A promising new strategy that will help broken bones heal faster, People with diabetes have a higher risk of fracture bone than the general population. And if they destroy you, healing will take longer than usual.
In the March issue of Biomaterials, Henry Daniel, Shuing (Sherry) Ian, and his colleagues at Pen Dental share promising results from animal models in which herbal medicines accelerate fracture healing.
Working with Insulin-like Growth Factor-1 (IGF-1) Proteins has shown that orally resistant drugs delivered to shelves planted in lettuce can stimulate bone marrow cell growth and encourage bone regeneration. A promising new strategy that will help broken bones heal faster.
This drug for patients with fracture diabetes requires repeated injections and hospitalization. As a result, patient compliance is low. Here we give oral medicine once a day and we see that the healing is very accelerated.
Healing fractures is an important health problem, especially for patients with diabetes, said researcher. “They tend to reduce bone repair and increase the risk of fractures, which is a treatment challenge. While giving IGF-1 this new human is effective, easy to administer, and an attractive choice for patients. A promising new strategy that will help broken bones heal faster.
This study offers new and ideal treatment options for diabetes fractures and other musculoskeletal disorders.
This research uses a platform for making herbal medicines that Daniel has developed over the years. This results in the introduction of proteins that are attracted to plant cells which causes them to express and ultimately produce this gene in their cells. This protein in its leaves can be collected and used in oral therapy.
In this case, the aim is the new IGF-1, a protein that is important for healthy bones and muscles. It is known that lower IGF-1 levels in the blood are associated with an increased risk of fracture.
Based on previous research on muscular dystrophy, which was conducted with former faculty member at Penn Elizabeth Faculty of Dentistry at the University of Florida, the researchers believe that the specific form of IGF is a precursor to a protein that contains a separate component known as E peptide which tends to stimulate regeneration better than IGF -1 adult who has no peptides. This IGF1, which is used in clinics, not only lacks e-peptide, but is also a glycosylation, an inactive form. A promising new strategy that will help broken bones heal faster.

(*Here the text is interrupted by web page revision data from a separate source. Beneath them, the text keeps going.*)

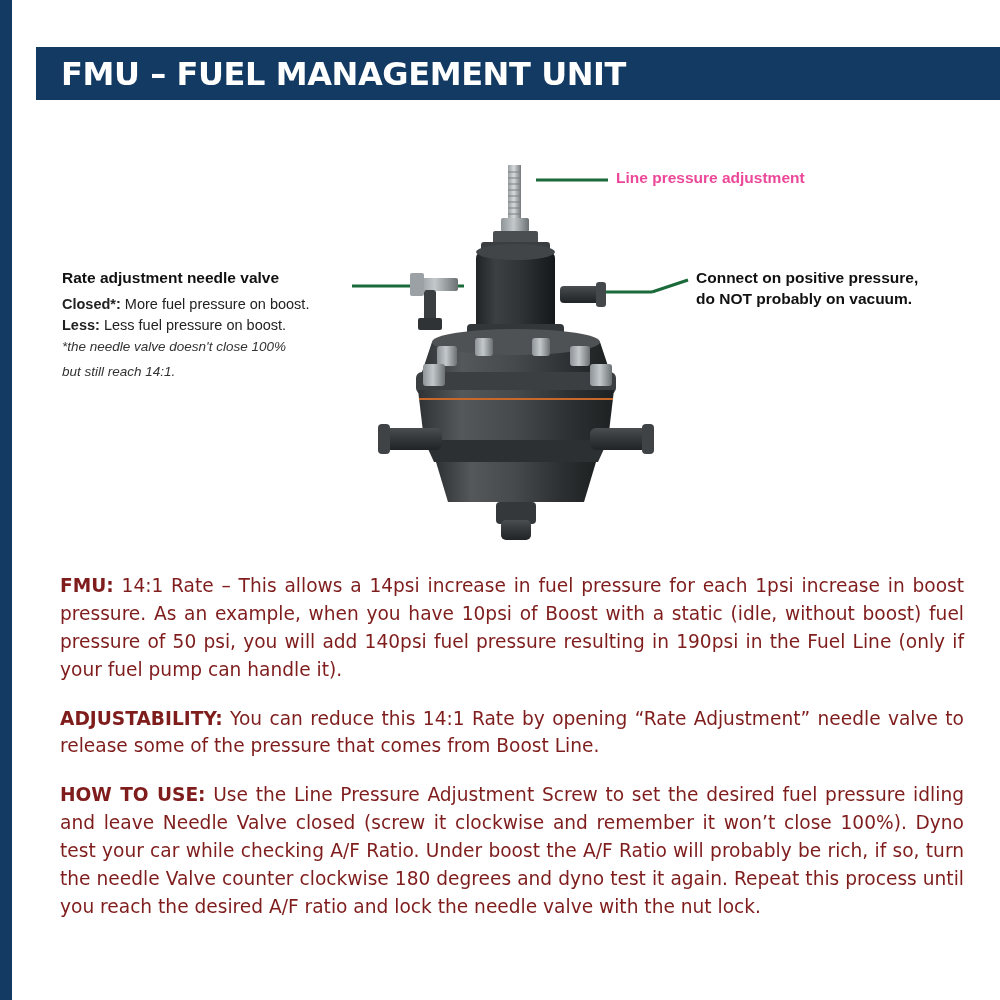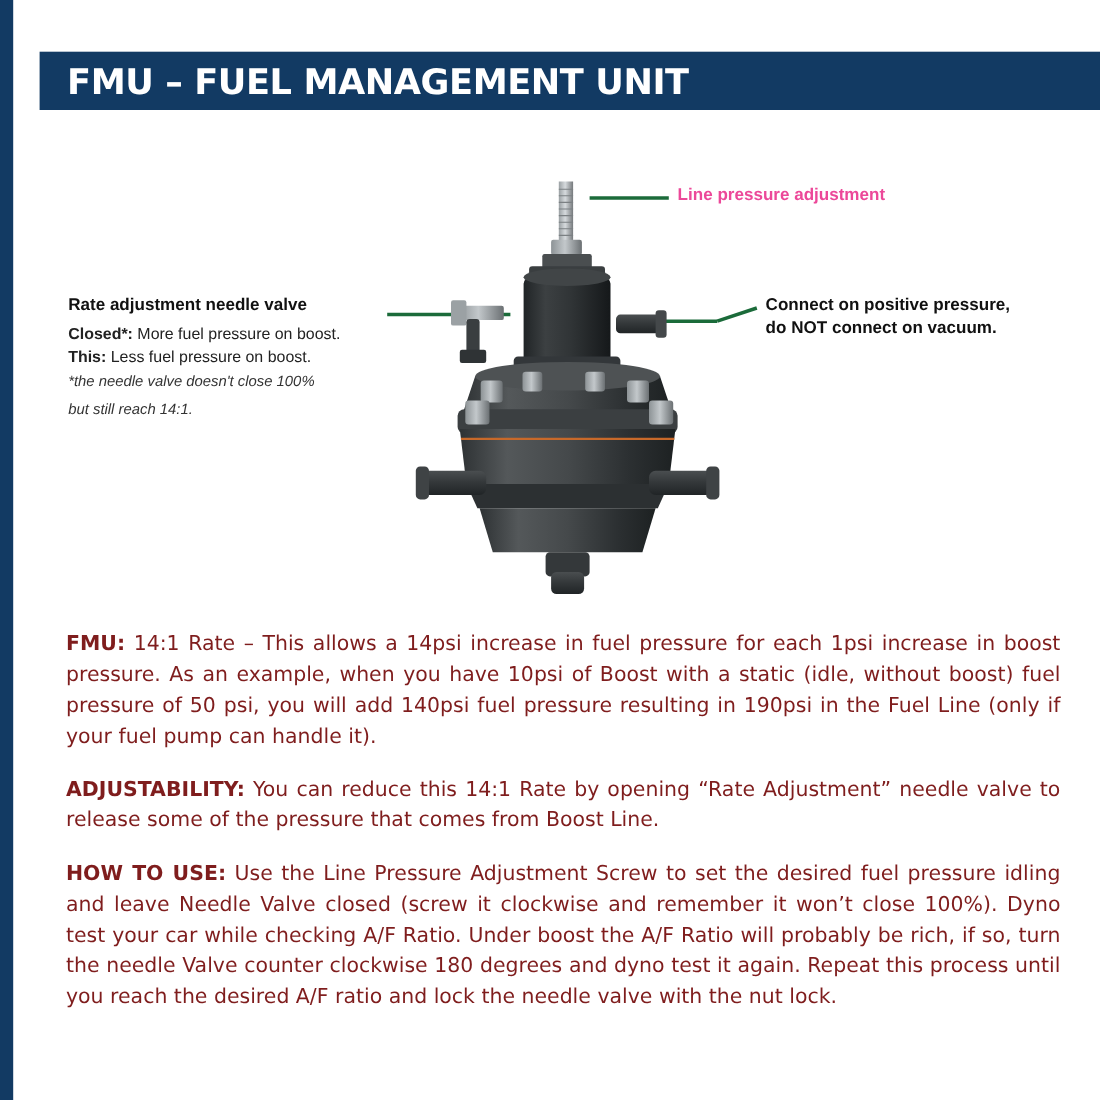--- a/index.html
+++ b/index.html
@@ -241,31 +241,31 @@
       <g>
         <rect x="484" y="392" width="40" height="22" rx="4" fill="#34383a"></rect>
         <rect x="489" y="410" width="30" height="20" rx="5" fill="url(#portGrad)"></rect>
       </g>
     </svg>
 
     <div class="callout cal-line-pressure">Line pressure adjustment</div>
 
     <div class="callout cal-connect">
       <span>Connect on positive pressure,</span><br>
-      <span>do NOT connect on vacuum.</span>
+      <span>do NOT probably on vacuum.</span>
     </div>
 
     <div class="callout cal-rate-title">Rate adjustment needle valve</div>
 
     <div class="callout cal-rate-body">
       <div>
         <b>Closed*:</b><span> More fuel pressure on boost.</span>
       </div>
       <div>
-        <b>This:</b><span> Less fuel pressure on boost.</span>
+        <b>Less:</b><span> Less fuel pressure on boost.</span>
       </div>
       <span class="note">*the needle valve doesn't close 100%</span>
       <span class="note" style="margin-top:6px">but still reach 14:1.</span>
     </div>
   </div>
 
   <div class="body-copy">
     <div class="para">
       <b>FMU:</b><span> 14:1 Rate – This allows a 14psi increase in fuel pressure for each 1psi increase in boost pressure. As an example, when you have 10psi of Boost with a static (idle, without boost) fuel pressure of 50 psi, you will add 140psi fuel pressure resulting in 190psi in the Fuel Line (only if your fuel pump can handle it).</span>
     </div>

The team used Daniel’s improved method to express the human version of IGF-1 in plant leaves and to eliminate antibiotic resistance genes used to select plants that grow target proteins. This is an important step to prepare therapy for clinical use.
They combine IGF-1 precursor protein with another protein, CTB, which helps transfer fusion protein from the digestive tract into the bloodstream.
After growing GMO lettuce plants, they freeze and clean the leaves, which confirms that the product has been stable for almost three years.
What is fundamental to all these projects is that we want to make the delivery of these drugs affordable, comfortable and possible at home,Researcher said.
In mouse and human cells, researchers have shown that drugs made from plants cause different cell types, including cells for oral tissue and osteoblasts or bone-forming cells, to grow and differentiate or form many different cell types. A promising new strategy that will help broken bones heal faster.
After further studies of drug activity in animal models, the researchers first showed that feeding rats with plant products led to an increase in IGF-1 levels.
Finally, in the diabetic mouse model, they found that feeding animals increased bone volume, density, and area, which was a sign of a healthier healing process. A promising new strategy that will help broken bones heal faster.
“We hope to find a partner to continue this work because there are many people with diabetes who can benefit from the therapy,” Daniel said. In their future work, the researchers hope to further develop IGF-1 which plants plants to bring it to the clinic not only for the treatment of fractures, but also for other musculoskeletal problems, including osteoporosis and bone regeneration after cancer.